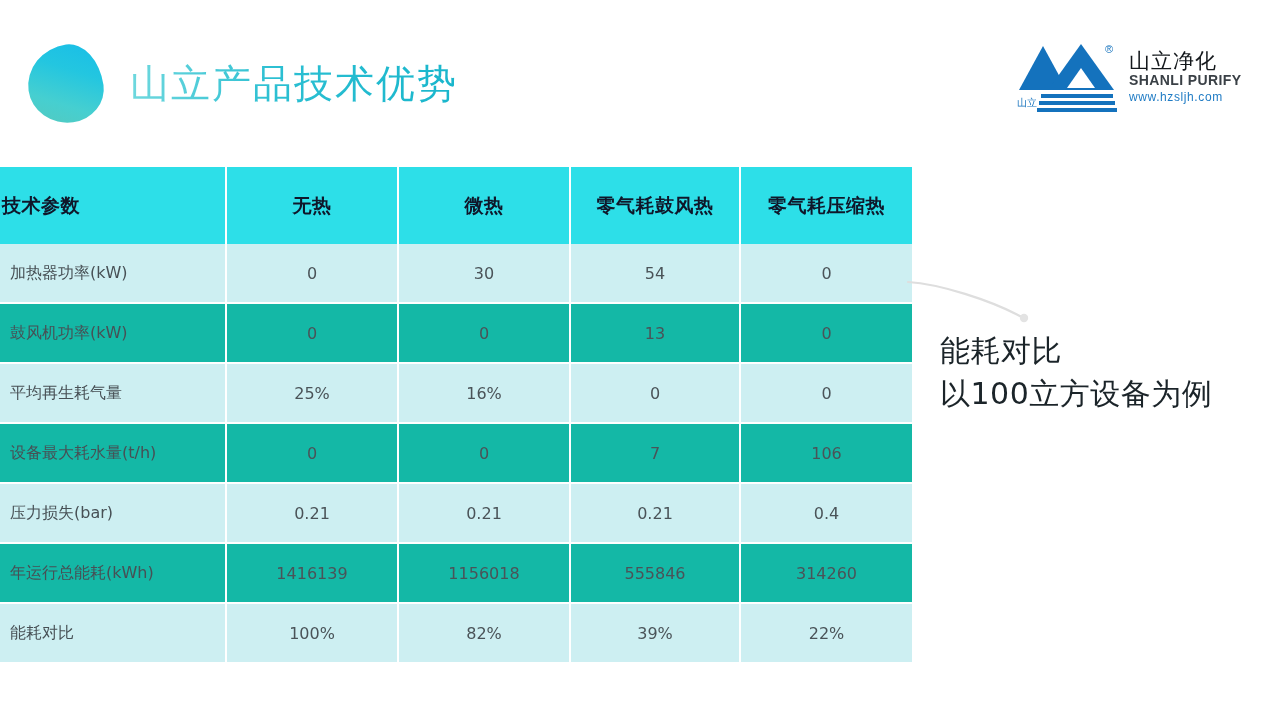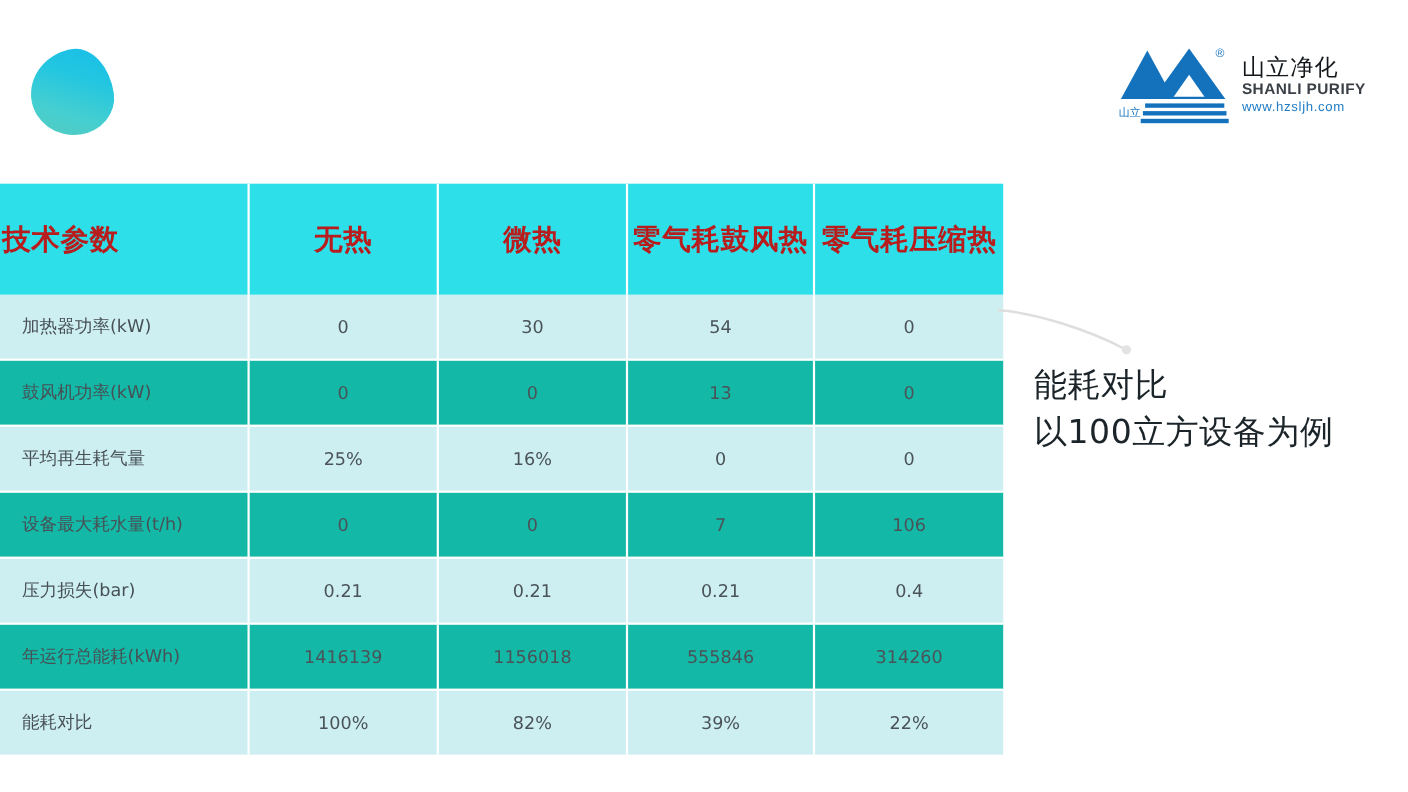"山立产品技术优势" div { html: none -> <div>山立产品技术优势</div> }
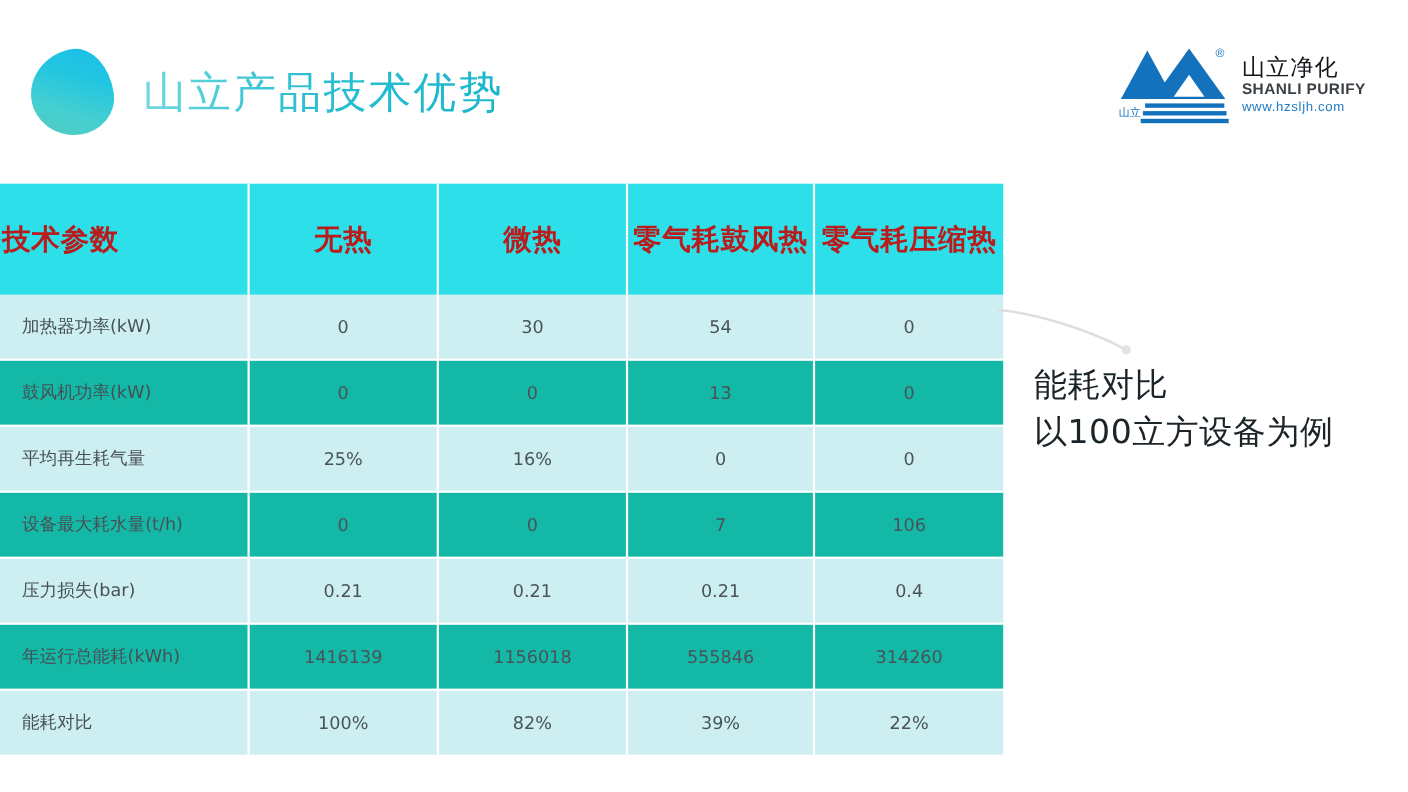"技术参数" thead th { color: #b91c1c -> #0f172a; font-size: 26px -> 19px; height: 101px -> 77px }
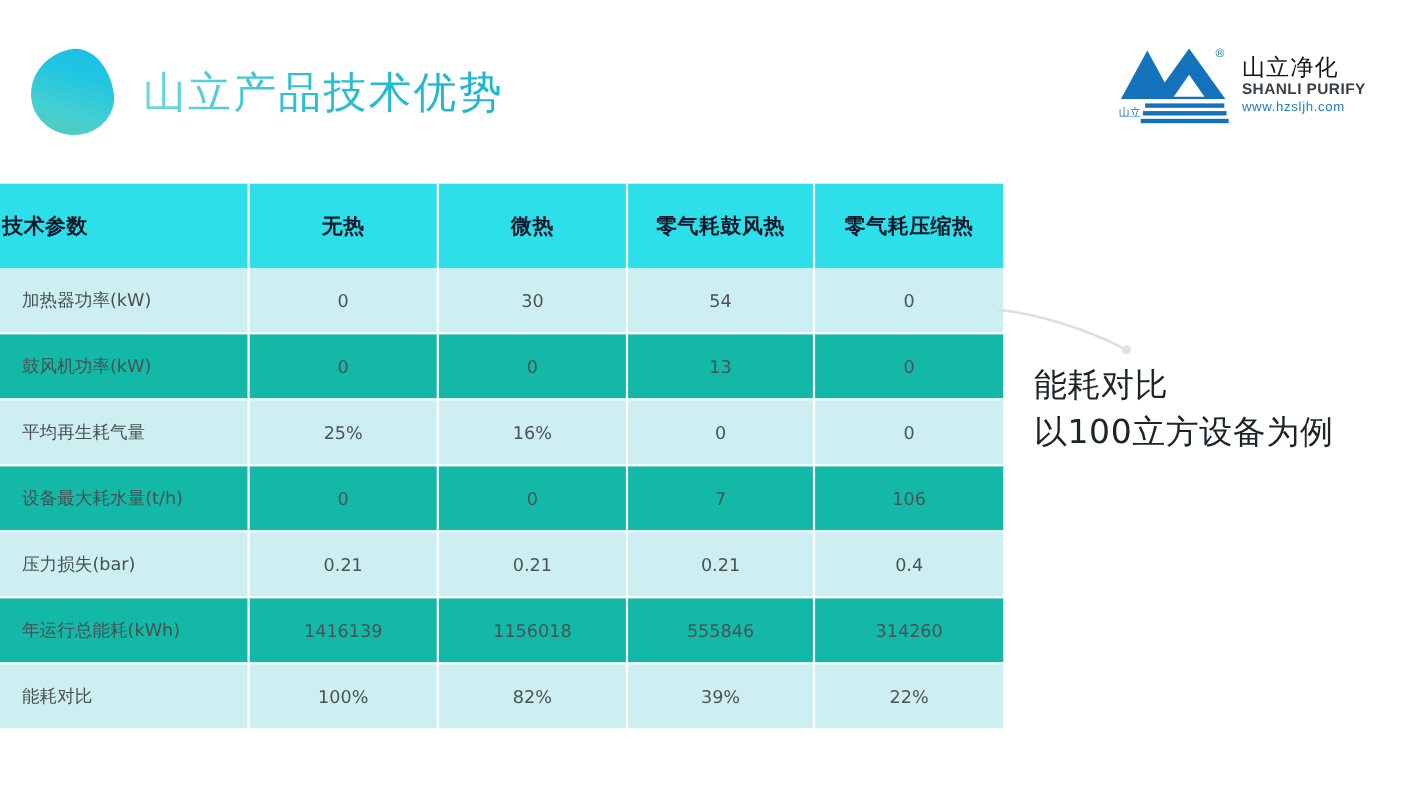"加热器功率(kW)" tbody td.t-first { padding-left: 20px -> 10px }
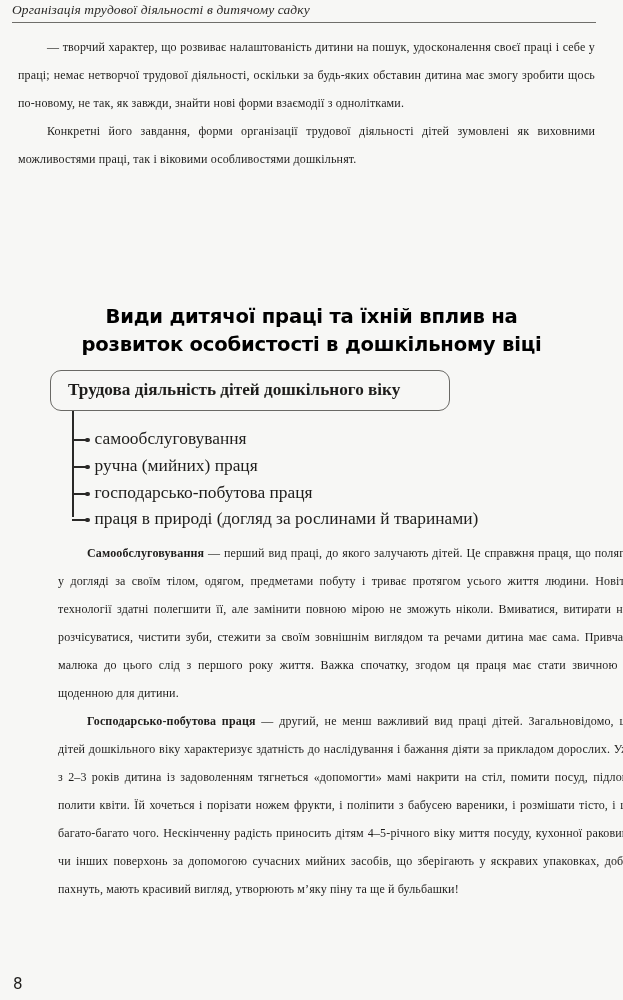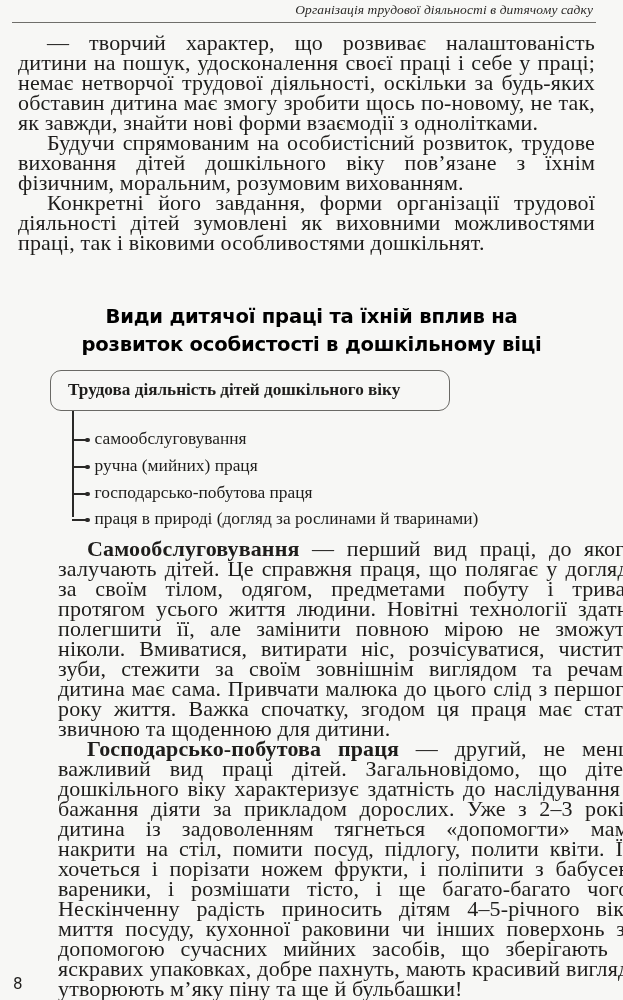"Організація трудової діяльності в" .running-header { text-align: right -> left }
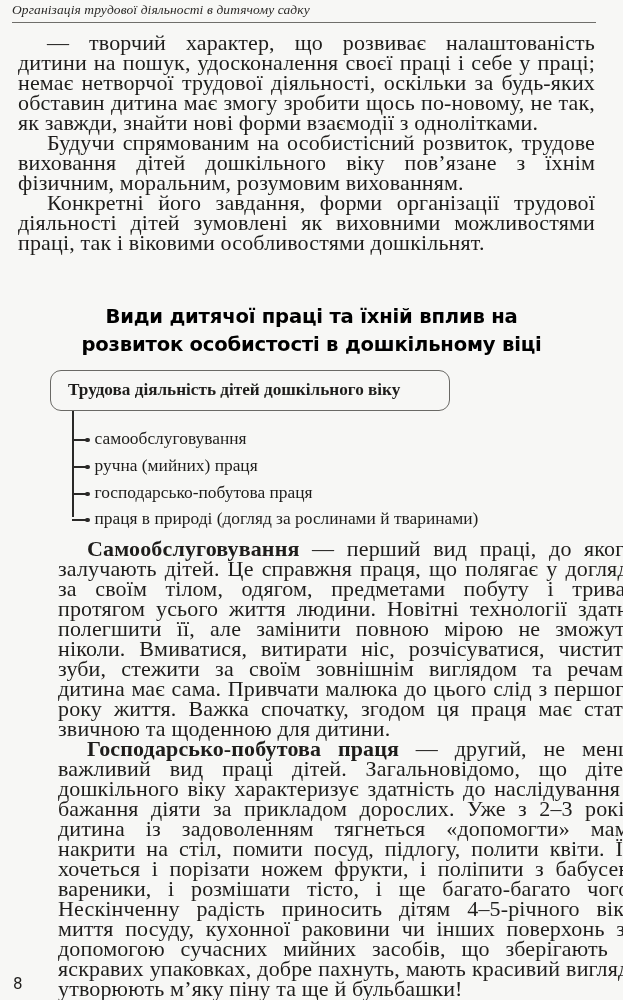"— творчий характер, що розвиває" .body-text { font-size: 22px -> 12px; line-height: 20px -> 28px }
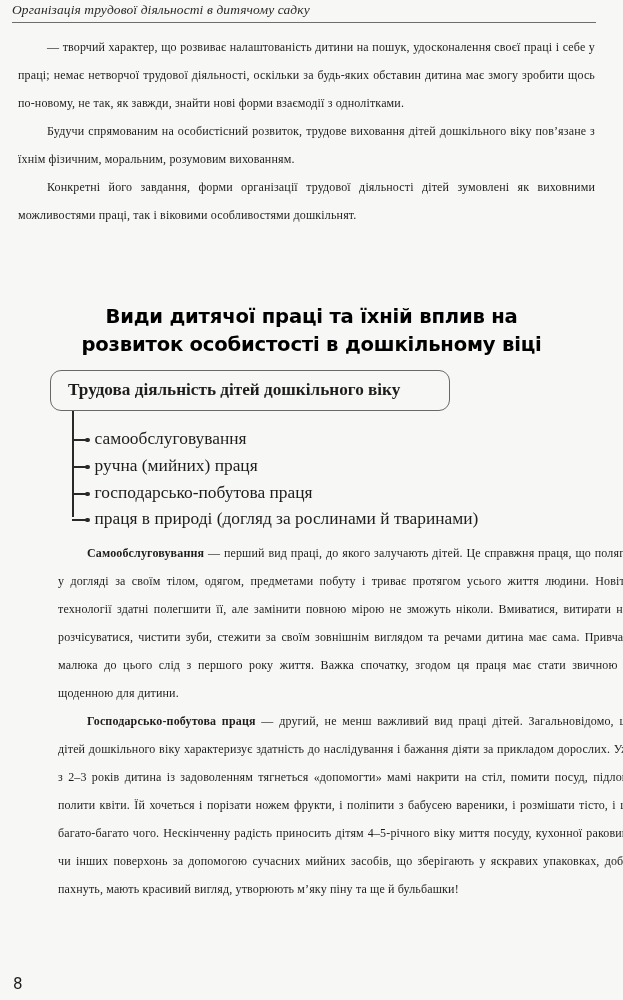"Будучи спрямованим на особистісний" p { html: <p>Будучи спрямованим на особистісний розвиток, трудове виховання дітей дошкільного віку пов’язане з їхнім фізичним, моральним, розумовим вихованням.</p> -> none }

EXERCISE OBJECTIVE:
Restate each entry word for word; pictures stay out of the copy.

TASK RESULT:
"山立产品技术优势" div { html: none -> <div>山立产品技术优势</div> }
"技术参数" thead th { color: #b91c1c -> #0f172a; font-size: 26px -> 19px; height: 101px -> 77px }
"加热器功率(kW)" tbody td.t-first { padding-left: 20px -> 10px }
"Організація трудової діяльності в" .running-header { text-align: right -> left }
"— творчий характер, що розвиває" .body-text { font-size: 22px -> 12px; line-height: 20px -> 28px }
"Будучи спрямованим на особистісний" p { html: <p>Будучи спрямованим на особистісний розвиток, трудове виховання дітей дошкільного віку пов’язане з їхнім фізичним, моральним, розумовим вихованням.</p> -> none }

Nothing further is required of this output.